● Brief
"updcard" appears in how many lines of the entries? State only the number.

● Data listing
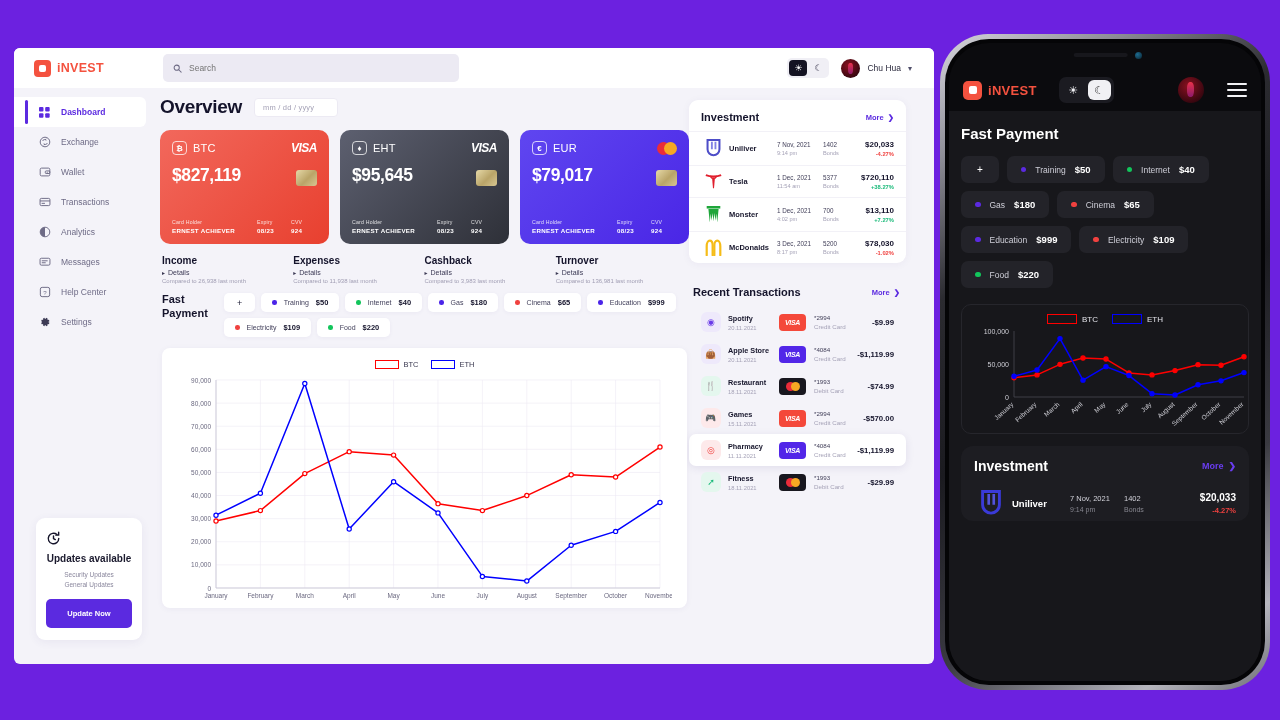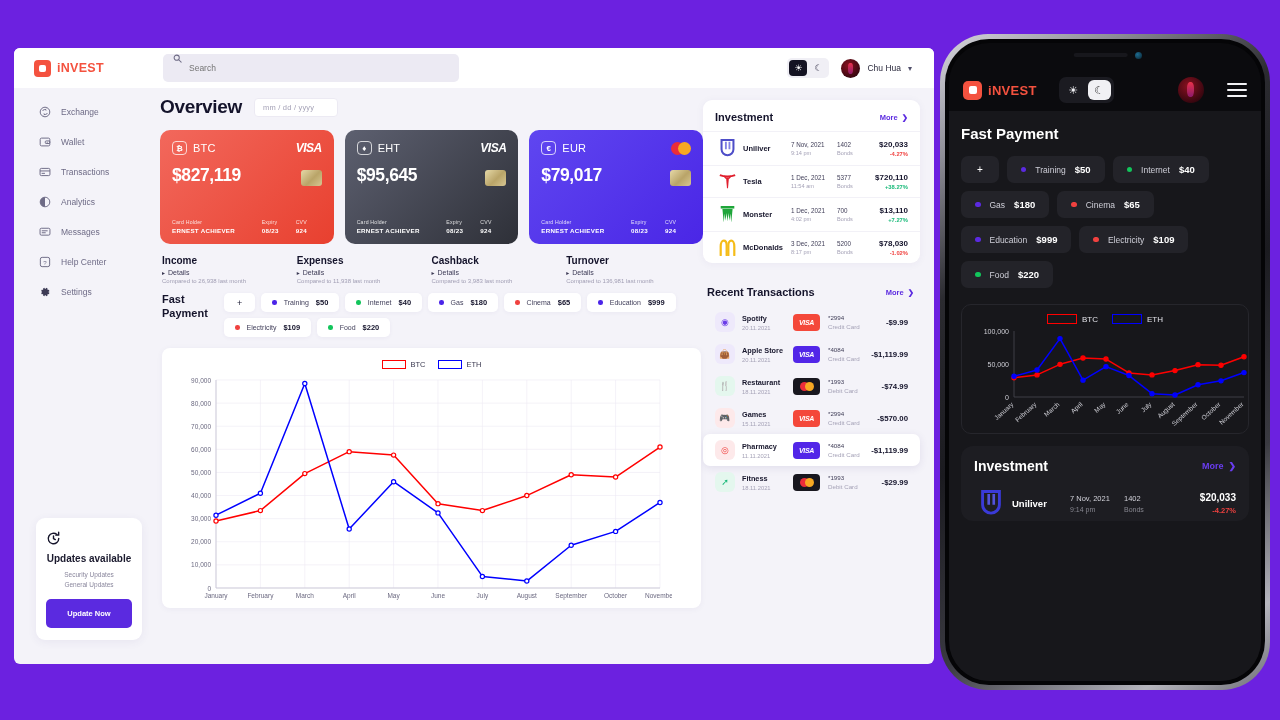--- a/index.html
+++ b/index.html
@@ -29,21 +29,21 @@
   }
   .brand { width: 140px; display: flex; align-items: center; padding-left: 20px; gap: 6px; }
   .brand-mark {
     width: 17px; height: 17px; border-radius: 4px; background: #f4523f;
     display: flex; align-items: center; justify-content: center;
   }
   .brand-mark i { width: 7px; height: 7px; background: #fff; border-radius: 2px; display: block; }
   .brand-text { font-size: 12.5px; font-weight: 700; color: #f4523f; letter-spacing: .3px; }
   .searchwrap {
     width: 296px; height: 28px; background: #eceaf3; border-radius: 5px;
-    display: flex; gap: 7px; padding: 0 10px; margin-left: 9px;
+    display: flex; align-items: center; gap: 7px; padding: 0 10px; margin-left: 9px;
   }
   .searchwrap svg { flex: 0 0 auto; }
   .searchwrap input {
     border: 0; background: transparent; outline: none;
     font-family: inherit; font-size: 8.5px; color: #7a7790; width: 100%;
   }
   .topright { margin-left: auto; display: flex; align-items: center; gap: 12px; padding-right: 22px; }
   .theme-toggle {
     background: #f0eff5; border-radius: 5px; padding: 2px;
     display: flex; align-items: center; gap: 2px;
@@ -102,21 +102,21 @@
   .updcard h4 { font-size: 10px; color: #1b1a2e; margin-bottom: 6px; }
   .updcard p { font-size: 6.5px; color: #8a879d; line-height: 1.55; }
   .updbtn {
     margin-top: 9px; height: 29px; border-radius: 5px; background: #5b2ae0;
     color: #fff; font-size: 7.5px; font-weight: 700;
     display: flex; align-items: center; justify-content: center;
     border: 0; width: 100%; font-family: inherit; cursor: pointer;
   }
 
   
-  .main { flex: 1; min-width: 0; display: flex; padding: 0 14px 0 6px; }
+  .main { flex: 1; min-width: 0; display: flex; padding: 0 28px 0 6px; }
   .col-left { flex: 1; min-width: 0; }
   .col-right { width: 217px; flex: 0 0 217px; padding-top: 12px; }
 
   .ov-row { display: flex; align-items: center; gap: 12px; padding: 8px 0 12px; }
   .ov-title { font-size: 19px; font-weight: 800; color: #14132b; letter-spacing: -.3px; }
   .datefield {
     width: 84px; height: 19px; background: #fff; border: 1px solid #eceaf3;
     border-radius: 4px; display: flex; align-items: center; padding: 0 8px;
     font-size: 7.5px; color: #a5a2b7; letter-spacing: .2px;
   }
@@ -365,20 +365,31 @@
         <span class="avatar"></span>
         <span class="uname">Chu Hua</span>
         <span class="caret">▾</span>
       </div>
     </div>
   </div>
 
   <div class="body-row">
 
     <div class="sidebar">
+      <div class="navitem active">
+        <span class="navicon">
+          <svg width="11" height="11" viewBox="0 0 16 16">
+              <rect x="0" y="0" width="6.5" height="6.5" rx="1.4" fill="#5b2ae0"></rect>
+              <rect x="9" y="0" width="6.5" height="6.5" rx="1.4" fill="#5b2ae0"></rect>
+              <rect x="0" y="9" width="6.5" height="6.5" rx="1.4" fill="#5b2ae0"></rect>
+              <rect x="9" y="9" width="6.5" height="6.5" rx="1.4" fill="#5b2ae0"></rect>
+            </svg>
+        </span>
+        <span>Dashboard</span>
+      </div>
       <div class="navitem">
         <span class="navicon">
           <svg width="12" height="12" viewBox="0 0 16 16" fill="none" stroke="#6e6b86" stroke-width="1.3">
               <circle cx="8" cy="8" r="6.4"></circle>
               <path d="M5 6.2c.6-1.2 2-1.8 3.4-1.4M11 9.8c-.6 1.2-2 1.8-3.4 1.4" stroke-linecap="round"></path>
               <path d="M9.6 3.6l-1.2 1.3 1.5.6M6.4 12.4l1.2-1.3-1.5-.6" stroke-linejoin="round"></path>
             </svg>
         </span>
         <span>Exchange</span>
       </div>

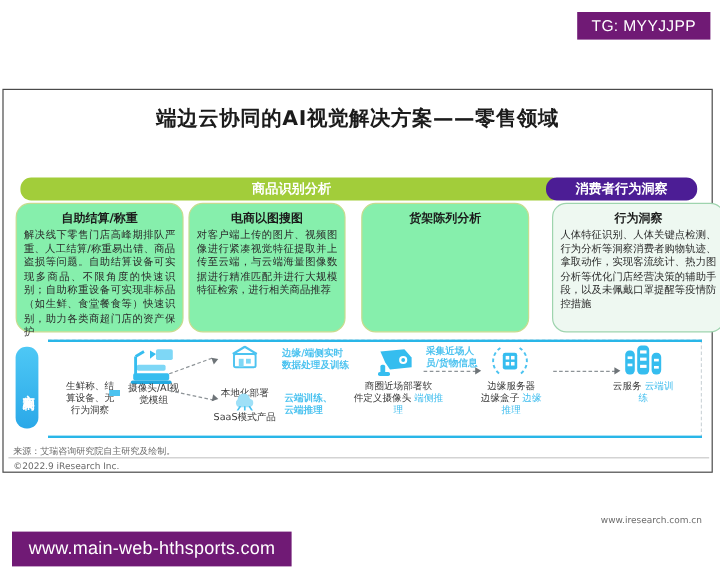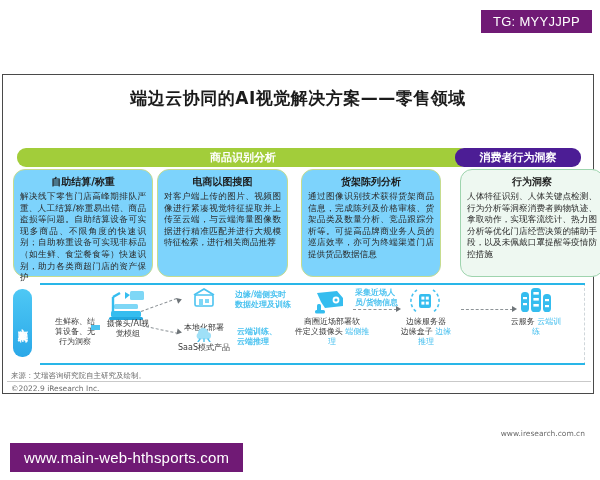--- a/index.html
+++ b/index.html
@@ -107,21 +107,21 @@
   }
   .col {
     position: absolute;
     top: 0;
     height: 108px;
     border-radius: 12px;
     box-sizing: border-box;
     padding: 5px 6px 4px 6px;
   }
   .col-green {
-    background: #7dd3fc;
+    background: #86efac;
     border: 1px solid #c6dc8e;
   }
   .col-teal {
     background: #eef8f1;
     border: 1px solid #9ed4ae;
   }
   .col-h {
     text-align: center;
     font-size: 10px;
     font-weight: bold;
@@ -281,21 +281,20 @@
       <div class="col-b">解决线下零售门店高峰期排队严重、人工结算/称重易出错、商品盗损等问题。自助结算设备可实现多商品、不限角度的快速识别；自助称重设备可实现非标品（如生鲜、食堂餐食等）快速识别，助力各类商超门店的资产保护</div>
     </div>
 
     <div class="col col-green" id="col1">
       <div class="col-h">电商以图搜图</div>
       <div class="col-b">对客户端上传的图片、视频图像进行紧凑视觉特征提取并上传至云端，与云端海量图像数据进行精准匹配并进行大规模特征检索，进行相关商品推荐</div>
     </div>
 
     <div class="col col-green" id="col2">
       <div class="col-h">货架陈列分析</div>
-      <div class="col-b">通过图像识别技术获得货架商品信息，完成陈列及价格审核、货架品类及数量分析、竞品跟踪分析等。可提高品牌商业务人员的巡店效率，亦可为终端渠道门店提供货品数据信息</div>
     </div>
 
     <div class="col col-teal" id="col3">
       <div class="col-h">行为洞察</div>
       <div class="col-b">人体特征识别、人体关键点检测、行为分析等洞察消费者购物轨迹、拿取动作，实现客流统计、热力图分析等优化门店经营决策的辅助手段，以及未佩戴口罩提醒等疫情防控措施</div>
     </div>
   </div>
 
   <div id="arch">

---

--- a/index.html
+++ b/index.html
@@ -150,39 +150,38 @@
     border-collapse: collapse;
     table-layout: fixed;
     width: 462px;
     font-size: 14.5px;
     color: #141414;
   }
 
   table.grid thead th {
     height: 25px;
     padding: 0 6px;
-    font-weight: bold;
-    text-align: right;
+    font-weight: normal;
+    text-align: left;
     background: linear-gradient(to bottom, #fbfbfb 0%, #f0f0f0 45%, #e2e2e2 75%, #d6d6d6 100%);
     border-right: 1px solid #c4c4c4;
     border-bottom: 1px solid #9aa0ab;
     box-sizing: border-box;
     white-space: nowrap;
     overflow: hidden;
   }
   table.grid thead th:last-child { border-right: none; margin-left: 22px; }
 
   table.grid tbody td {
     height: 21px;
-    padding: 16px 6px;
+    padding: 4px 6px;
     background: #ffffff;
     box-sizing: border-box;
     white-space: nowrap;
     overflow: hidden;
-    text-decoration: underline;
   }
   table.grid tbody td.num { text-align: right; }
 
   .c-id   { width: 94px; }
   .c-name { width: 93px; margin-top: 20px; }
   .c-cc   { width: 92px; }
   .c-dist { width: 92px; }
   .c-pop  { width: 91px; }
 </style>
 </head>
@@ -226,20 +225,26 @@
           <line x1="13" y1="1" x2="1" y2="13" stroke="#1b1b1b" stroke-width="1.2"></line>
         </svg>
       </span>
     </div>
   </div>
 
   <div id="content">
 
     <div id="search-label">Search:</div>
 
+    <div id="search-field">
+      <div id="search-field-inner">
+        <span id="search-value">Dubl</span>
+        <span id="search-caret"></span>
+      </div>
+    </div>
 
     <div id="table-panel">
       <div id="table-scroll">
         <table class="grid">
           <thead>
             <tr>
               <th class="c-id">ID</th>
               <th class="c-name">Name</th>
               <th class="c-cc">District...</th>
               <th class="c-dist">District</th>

● Answer for this exercise
2